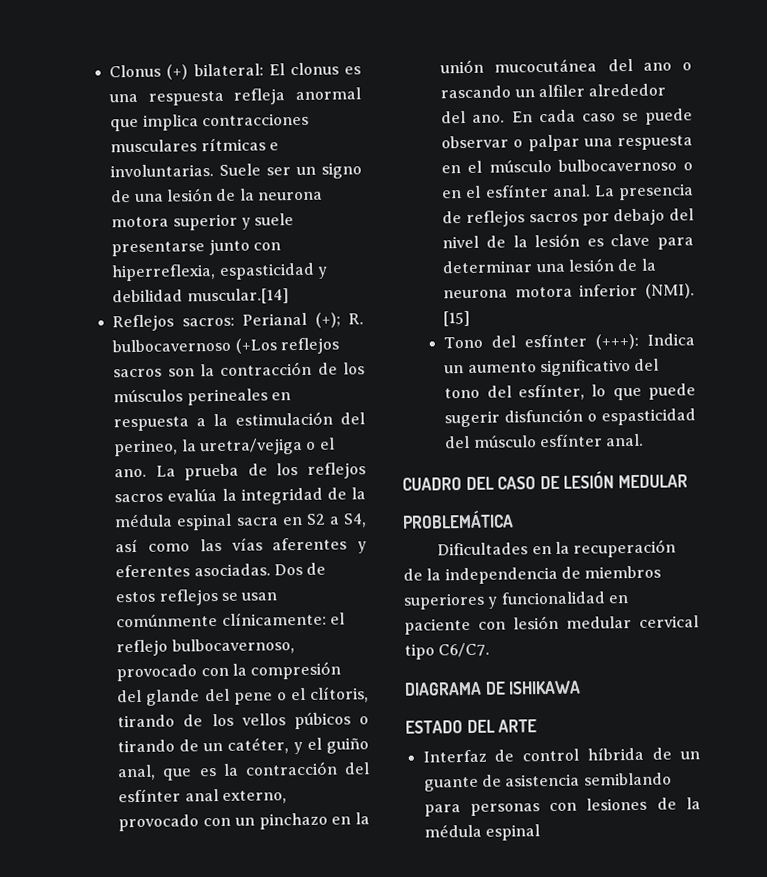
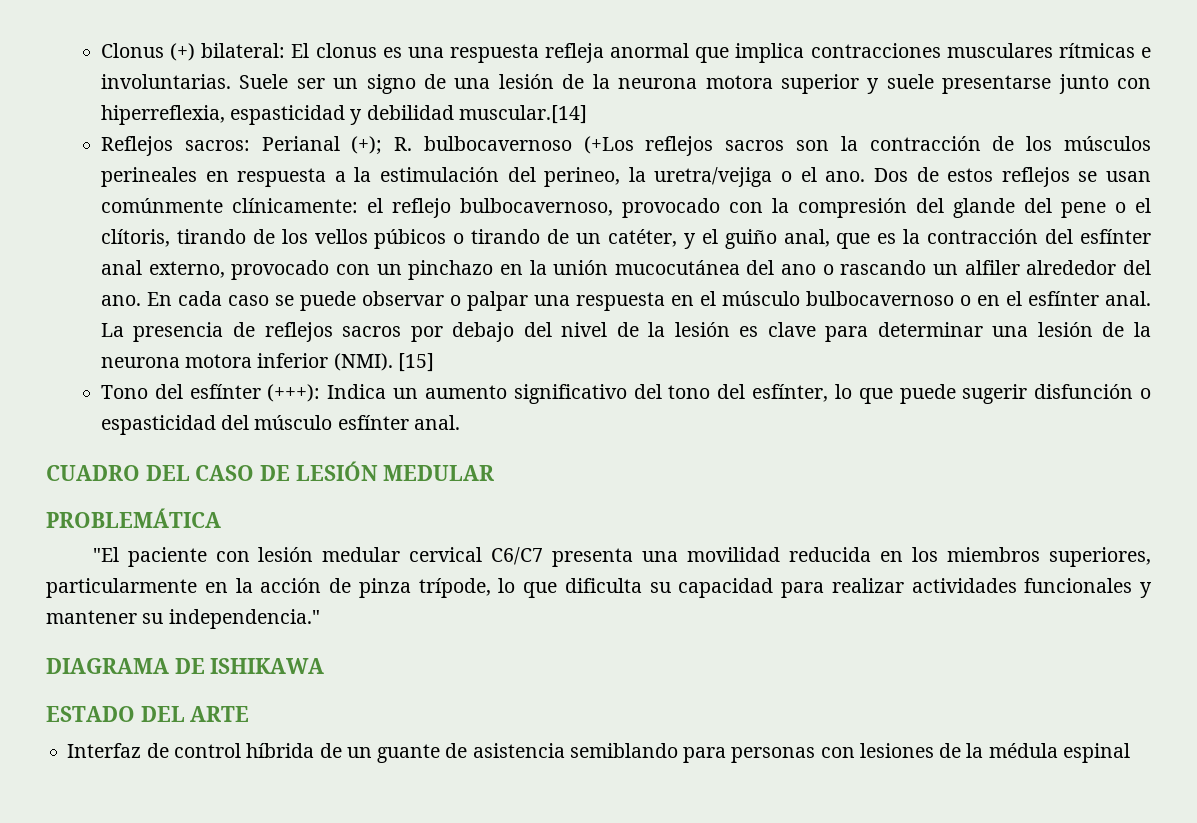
- La prueba de los reflejos sacros evalúa la integridad de la médula espinal sacra en S2 a S4, así como las vías aferentes y eferentes asociadas.
- Dificultades en la recuperación de la independencia de miembros superiores y funcionalidad en paciente con lesión medular cervical tipo C6/C7.
+ "El paciente con lesión medular cervical C6/C7 presenta una movilidad reducida en los miembros superiores, particularmente en la acción de pinza trípode, lo que dificulta su capacidad para realizar actividades funcionales y mantener su independencia."

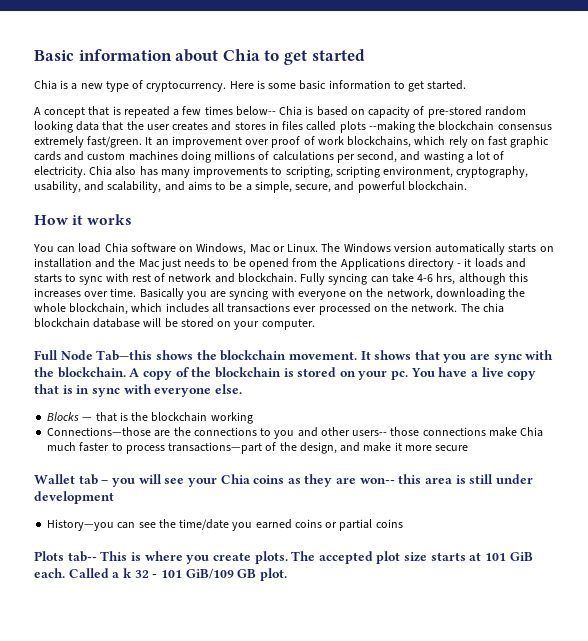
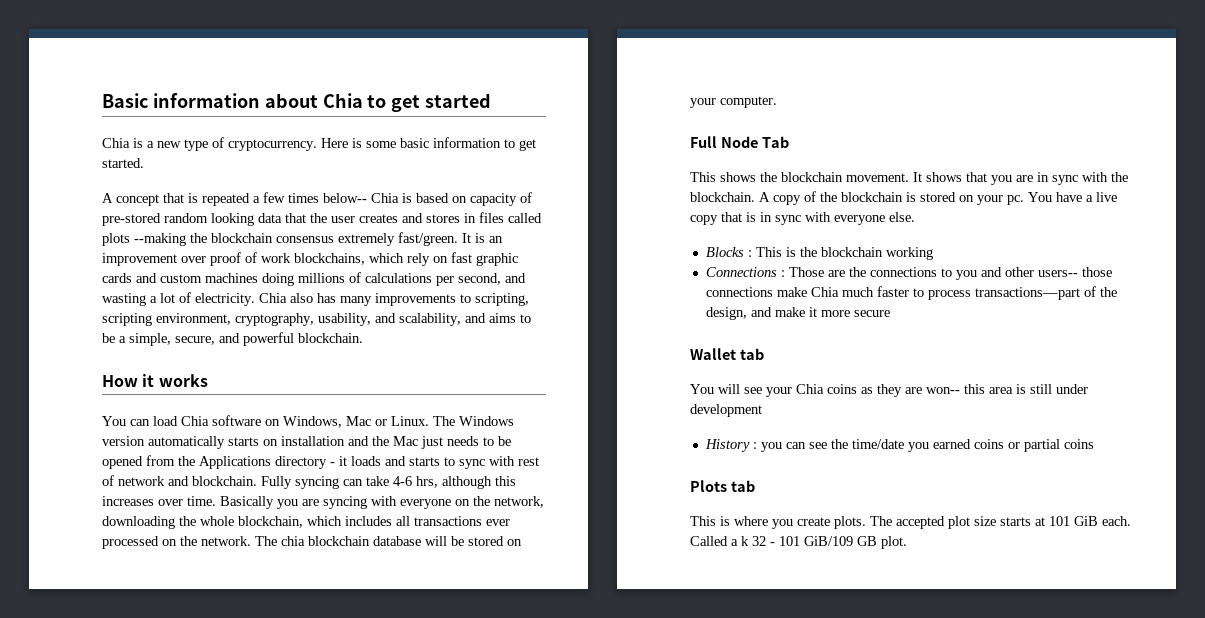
- It an improvement over proof of work blockchains, which rely on fast graphic cards and custom machines doing millions of calculations per second, and wasting a lot of electricity.
+ It is an improvement over proof of work blockchains, which rely on fast graphic cards and custom machines doing millions of calculations per second, and wasting a lot of electricity.
- Full Node Tab—this shows the blockchain movement.
+ Full Node Tab
+ This shows the blockchain movement.
- It shows that you are sync with the blockchain.
+ It shows that you are in sync with the blockchain.
- Blocks — that is the blockchain working
+ Blocks : This is the blockchain working
- Connections—those are the connections to you and other users-- those connections make Chia much faster to process transactions—part of the design, and make it more secure
+ Connections : Those are the connections to you and other users-- those connections make Chia much faster to process transactions—part of the design, and make it more secure
- Wallet tab – you will see your Chia coins as they are won-- this area is still under development
+ Wallet tab
+ You will see your Chia coins as they are won-- this area is still under development
- History—you can see the time/date you earned coins or partial coins
+ History : you can see the time/date you earned coins or partial coins
- Plots tab-- This is where you create plots.
+ Plots tab
+ This is where you create plots.

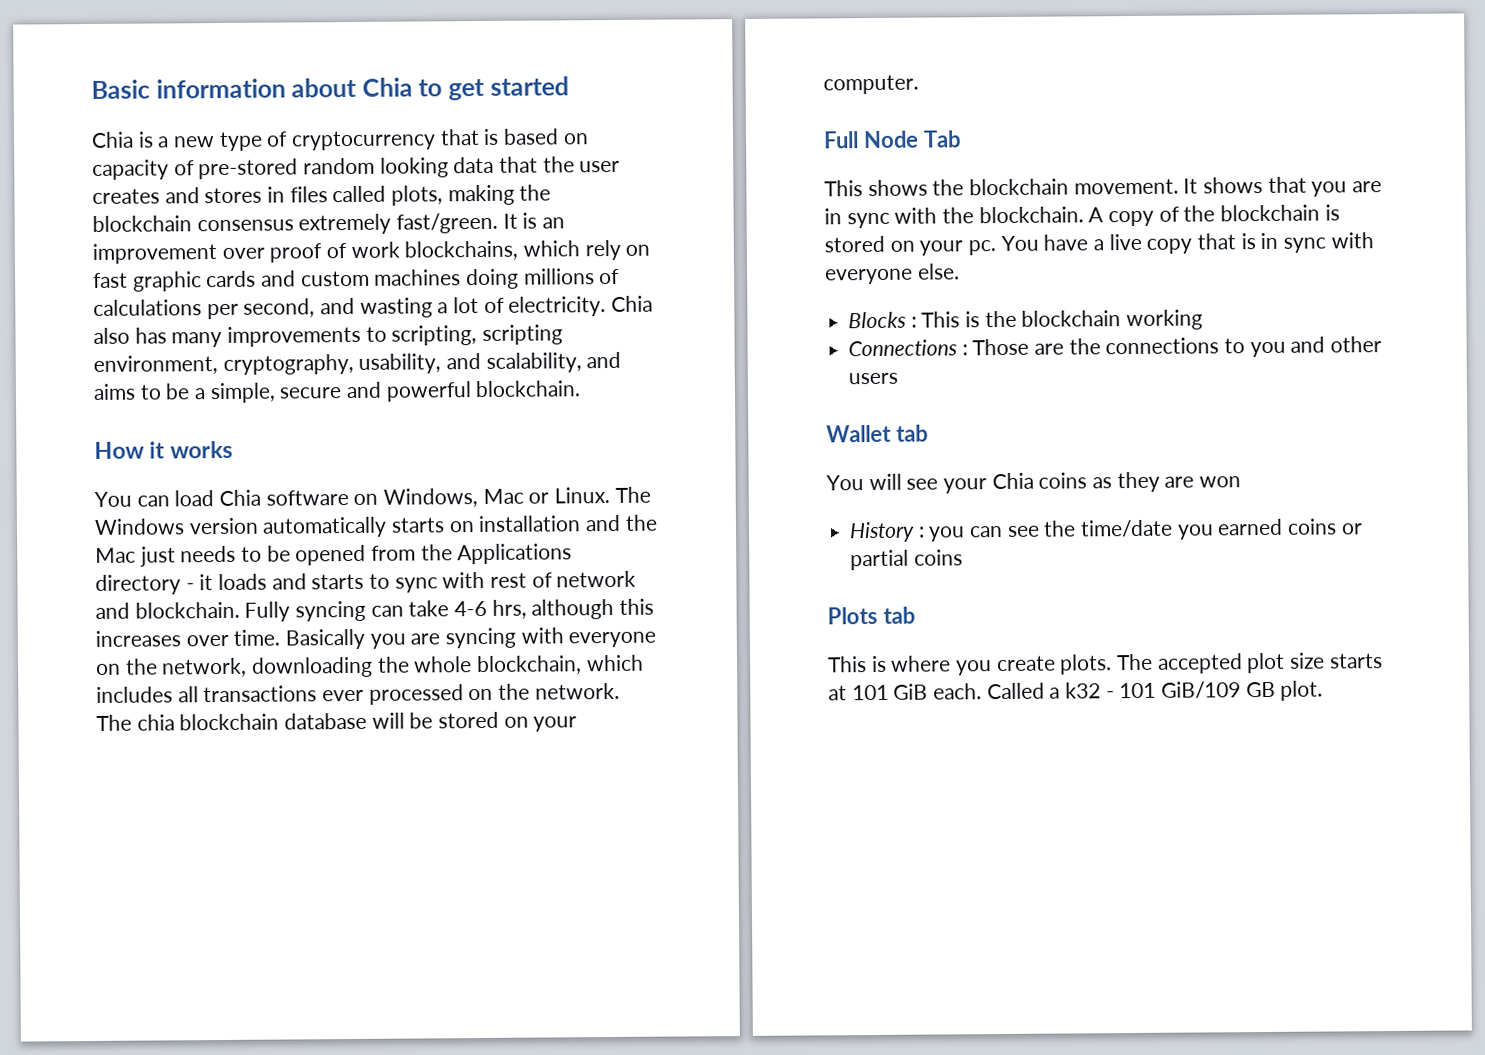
- Chia is a new type of cryptocurrency. Here is some basic information to get started.
- A concept that is repeated a few times below-- Chia is based on capacity of pre-stored random looking data that the user creates and stores in files called plots --making the blockchain consensus extremely fast/green.
+ Chia is a new type of cryptocurrency that is based on capacity of pre-stored random looking data that the user creates and stores in files called plots, making the blockchain consensus extremely fast/green.
- Chia also has many improvements to scripting, scripting environment, cryptography, usability, and scalability, and aims to be a simple, secure, and powerful blockchain.
+ Chia also has many improvements to scripting, scripting environment, cryptography, usability, and scalability, and aims to be a simple, secure and powerful blockchain.
- Connections : Those are the connections to you and other users-- those connections make Chia much faster to process transactions—part of the design, and make it more secure
+ Connections : Those are the connections to you and other users
- You will see your Chia coins as they are won-- this area is still under development
+ You will see your Chia coins as they are won
- Called a k 32 - 101 GiB/109 GB plot.
+ Called a k32 - 101 GiB/109 GB plot.

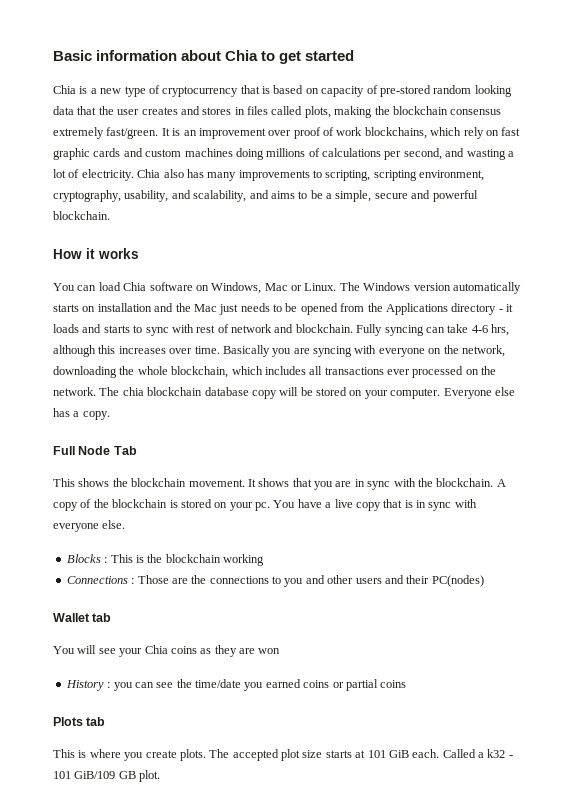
- The chia blockchain database will be stored on your computer.
+ The chia blockchain database copy will be stored on your computer. Everyone else has a copy.
- Connections : Those are the connections to you and other users
+ Connections : Those are the connections to you and other users and their PC(nodes)

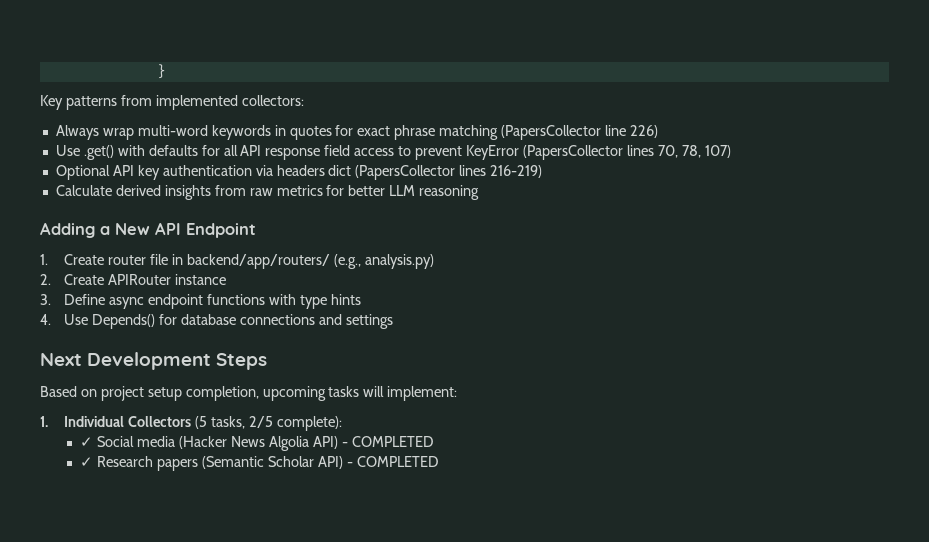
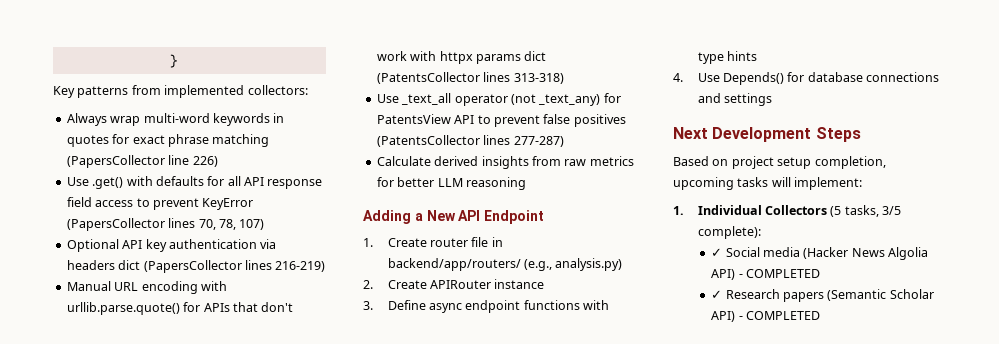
+ Manual URL encoding with urllib.parse.quote() for APIs that don't work with httpx params dict (PatentsCollector lines 313-318)
+ Use _text_all operator (not _text_any) for PatentsView API to prevent false positives (PatentsCollector lines 277-287)
- 1. Individual Collectors (5 tasks, 2/5 complete):
+ 1. Individual Collectors (5 tasks, 3/5 complete):

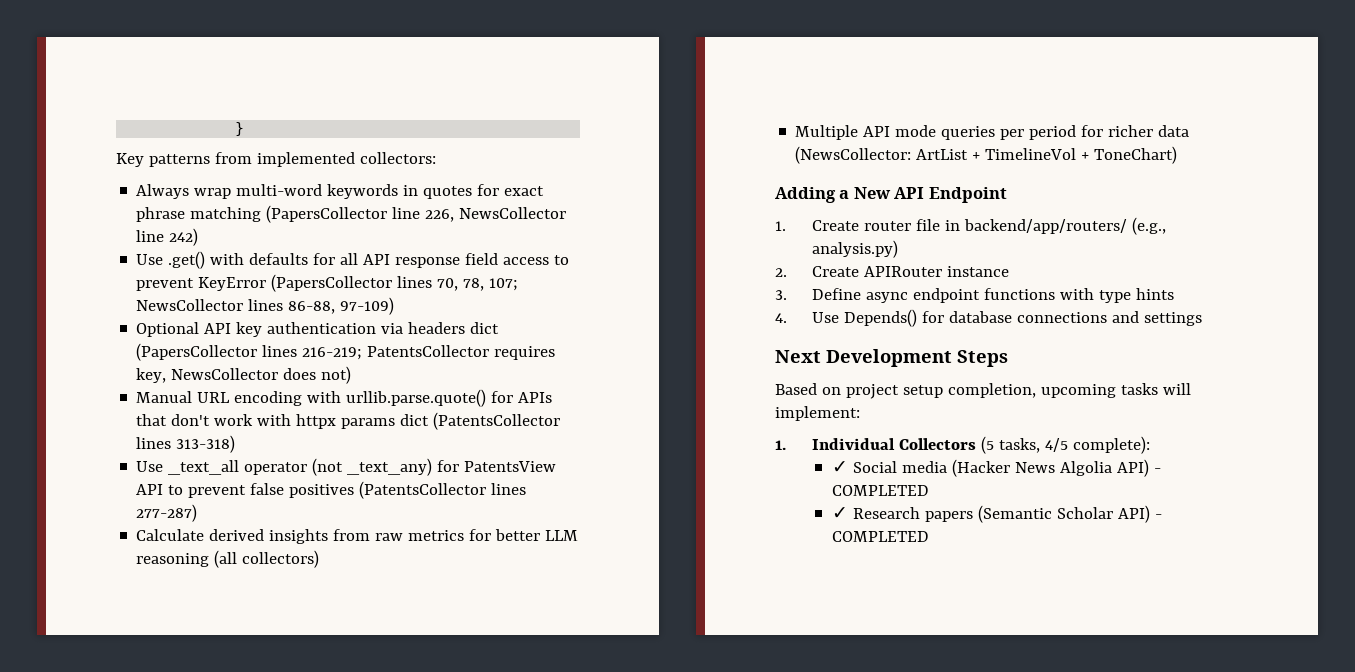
- Always wrap multi-word keywords in quotes for exact phrase matching (PapersCollector line 226)
+ Always wrap multi-word keywords in quotes for exact phrase matching (PapersCollector line 226, NewsCollector line 242)
- Use .get() with defaults for all API response field access to prevent KeyError (PapersCollector lines 70, 78, 107)
+ Use .get() with defaults for all API response field access to prevent KeyError (PapersCollector lines 70, 78, 107; NewsCollector lines 86-88, 97-109)
- Optional API key authentication via headers dict (PapersCollector lines 216-219)
+ Optional API key authentication via headers dict (PapersCollector lines 216-219; PatentsCollector requires key, NewsCollector does not)
- Calculate derived insights from raw metrics for better LLM reasoning
+ Calculate derived insights from raw metrics for better LLM reasoning (all collectors)
+ Multiple API mode queries per period for richer data (NewsCollector: ArtList + TimelineVol + ToneChart)
- 1. Individual Collectors (5 tasks, 3/5 complete):
+ 1. Individual Collectors (5 tasks, 4/5 complete):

----------

Write the lines out exactly, from the one with "- Use .get()" down to the last line of the listing, and leave out all others.

Exercise output:
- Use .get() with defaults for all API response field access to prevent KeyError (PapersCollector lines 70, 78, 107)
+ Use .get() with defaults for all API response field access to prevent KeyError (PapersCollector lines 70, 78, 107; NewsCollector lines 86-88, 97-109)
- Optional API key authentication via headers dict (PapersCollector lines 216-219)
+ Optional API key authentication via headers dict (PapersCollector lines 216-219; PatentsCollector requires key, NewsCollector does not)
- Calculate derived insights from raw metrics for better LLM reasoning
+ Calculate derived insights from raw metrics for better LLM reasoning (all collectors)
+ Multiple API mode queries per period for richer data (NewsCollector: ArtList + TimelineVol + ToneChart)
- 1. Individual Collectors (5 tasks, 3/5 complete):
+ 1. Individual Collectors (5 tasks, 4/5 complete):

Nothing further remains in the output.